A PKCS#7 encrypted message can be recognized by the PKCS#7 content type, which is pkcs7-envelopedData:
oap encrypted.p7
    0:d=0  hl=4 l= 316 cons: SEQUENCE
    4:d=1  hl=2 l=   9 prim: OBJECT            :pkcs7-envelopedData
   15:d=1  hl=4 l= 301 cons: cont [ 0 ]
   19:d=2  hl=4 l= 297 cons: SEQUENCE
   23:d=3  hl=2 l=   1 prim: INTEGER           :00
   26:d=3  hl=3 l= 192 cons: SET
   29:d=4  hl=3 l= 189 cons: SEQUENCE
   32:d=5  hl=2 l=   1 prim: INTEGER           :00
   35:d=5  hl=2 l=  38 cons: SEQUENCE
   37:d=6  hl=2 l=  25 cons: SEQUENCE
   39:d=7  hl=2 l=  23 cons: SET
   41:d=8  hl=2 l=  21 cons: SEQUENCE
   43:d=9  hl=2 l=   3 prim: OBJECT            :commonName
   48:d=9  hl=2 l=  14 prim: UTF8STRING        :PKCS#7 example
   64:d=6  hl=2 l=   9 prim: INTEGER           :D28124BDCEECCCCC
   75:d=5  hl=2 l=  13 cons: SEQUENCE
   77:d=6  hl=2 l=   9 prim: OBJECT            :rsaEncryption
   88:d=6  hl=2 l=   0 prim: NULL
   90:d=5  hl=3 l= 128 prim: OCTET STRING      [HEX DUMP]:7A7782B34EC3C63ABAD847DC4C028AFB8C1072CB1A43154A7CBFB2CB5B31874FB0D5EF8607AE442762595CDB6C15BD6C0373F0CD21B25396AF457F3699BC87C09B7F2552BB7A9A03EE7EBD3FF8961A00D161BED2CF3214E491D18A26B3992DD1129AC2F4FC860A3E1A84C6F2115E788F6436EAD35A257FAD50D871D34E50F335
  221:d=3  hl=2 l=  97 cons: SEQUENCE
  223:d=4  hl=2 l=   9 prim: OBJECT            :pkcs7-data
  234:d=4  hl=2 l=  26 cons: SEQUENCE
  236:d=5  hl=2 l=   8 prim: OBJECT            :rc2-cbc
  246:d=5  hl=2 l=  14 cons: SEQUENCE
  248:d=6  hl=2 l=   2 prim: INTEGER           :A0
  252:d=6  hl=2 l=   8 prim: OCTET STRING      [HEX DUMP]:A05AF334241D3C3C
  262:d=4  hl=2 l=  56 prim: cont [ 0 ]

To decrypt a PKCS#7 envelopedData message we need access to the private key.

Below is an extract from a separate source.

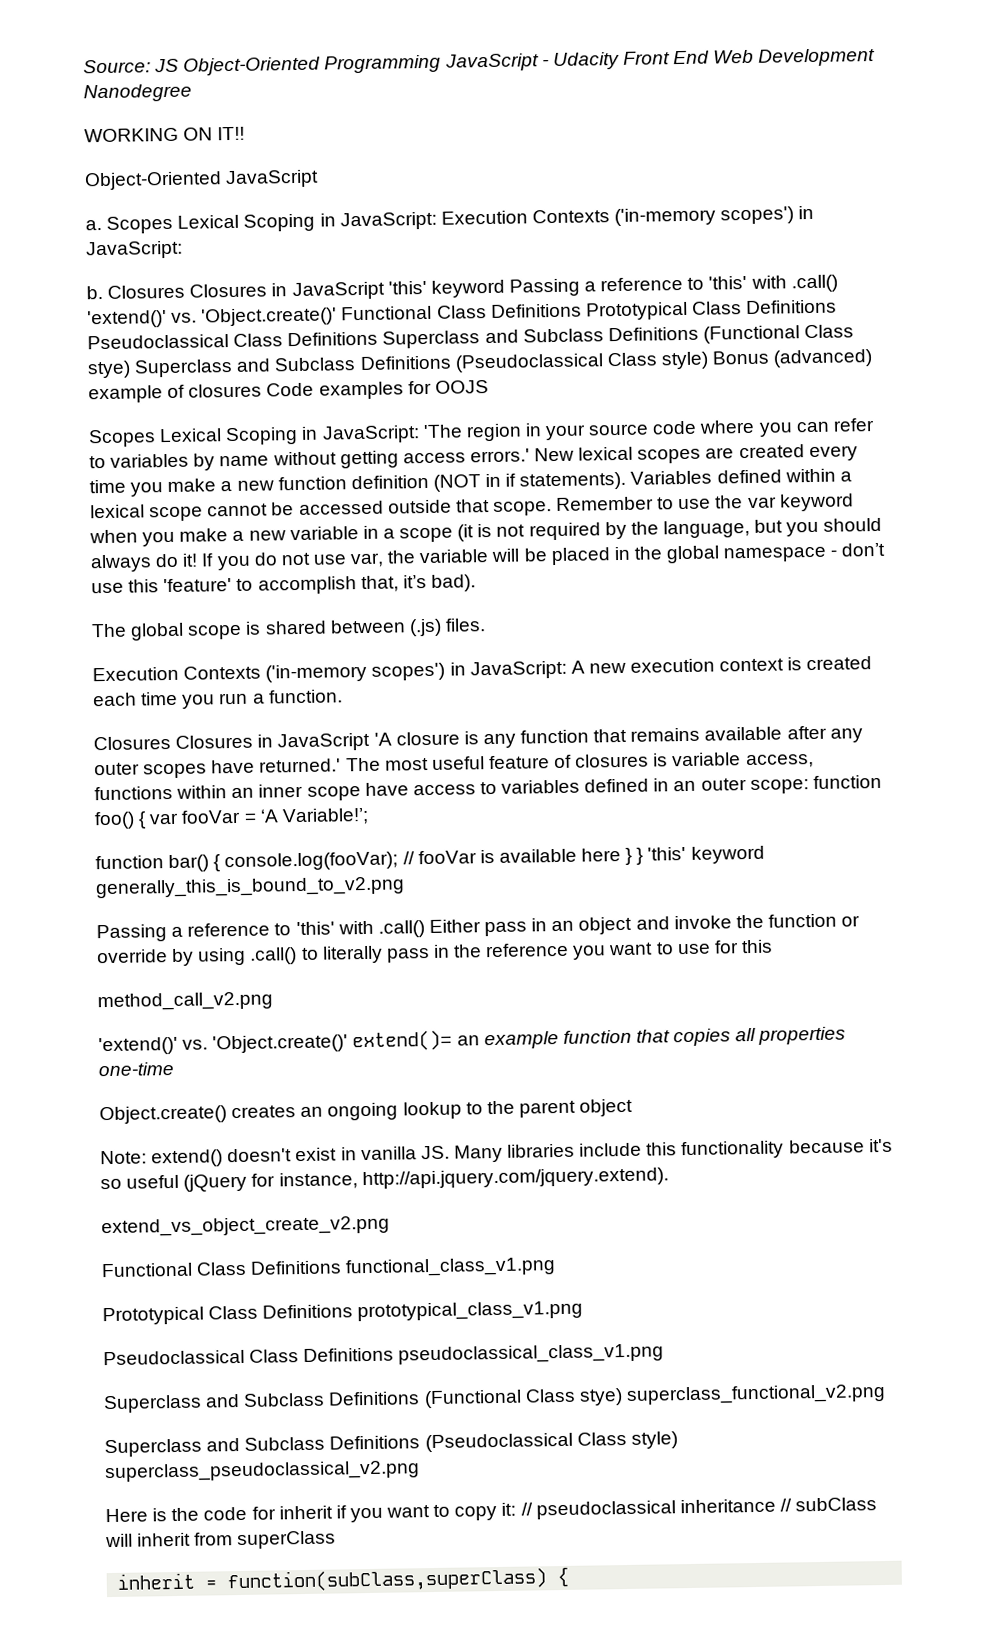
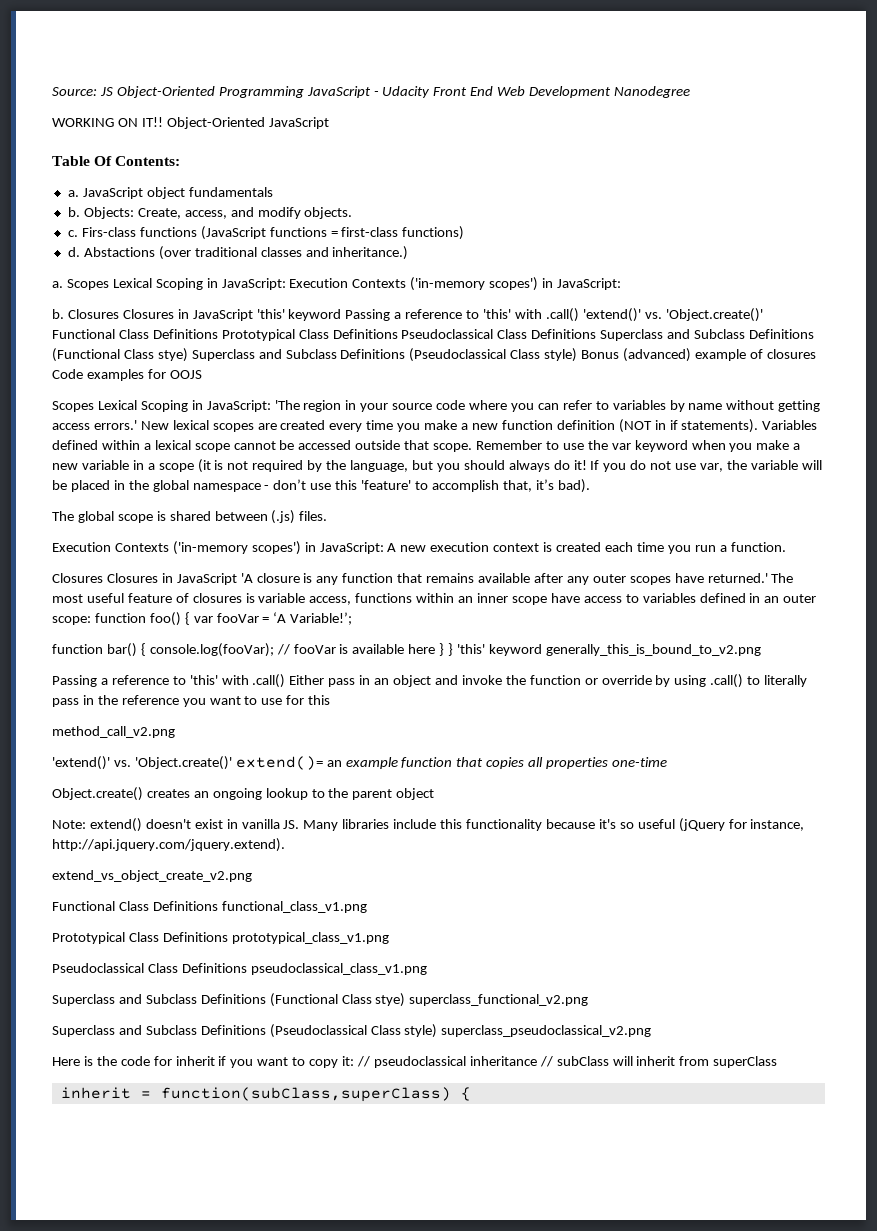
(246, 133) // -> (163, 122) none
(320, 179) none -> [52,156,181,166] [67,187,273,199] [67,207,353,219] [67,226,465,240] [67,246,409,260] // Table Of Contents: // a. JavaScript object fundamentals // b. Objects: Create, access, and modify objects. // c. Firs-class functions (JavaScript functions = first-class functions) // d. Abstactions (over traditional classes and inheritance.)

In this example I will use the private key we've stored in the keyfile.key before. The OpenSSL smime command in used again:
openssl smime -decrypt -inform pem -in encrypted.p7 -inkey keyfile.key
This message won't be readable until decrypted again.

Signing

Signing a message in PKCS#7 format is almost as simple as encrypting it. Signing is done with the private key. This allows anyone who has access to the public key to verify that the message was signed by the owner of the matching private key and is used to proof the origin of a message.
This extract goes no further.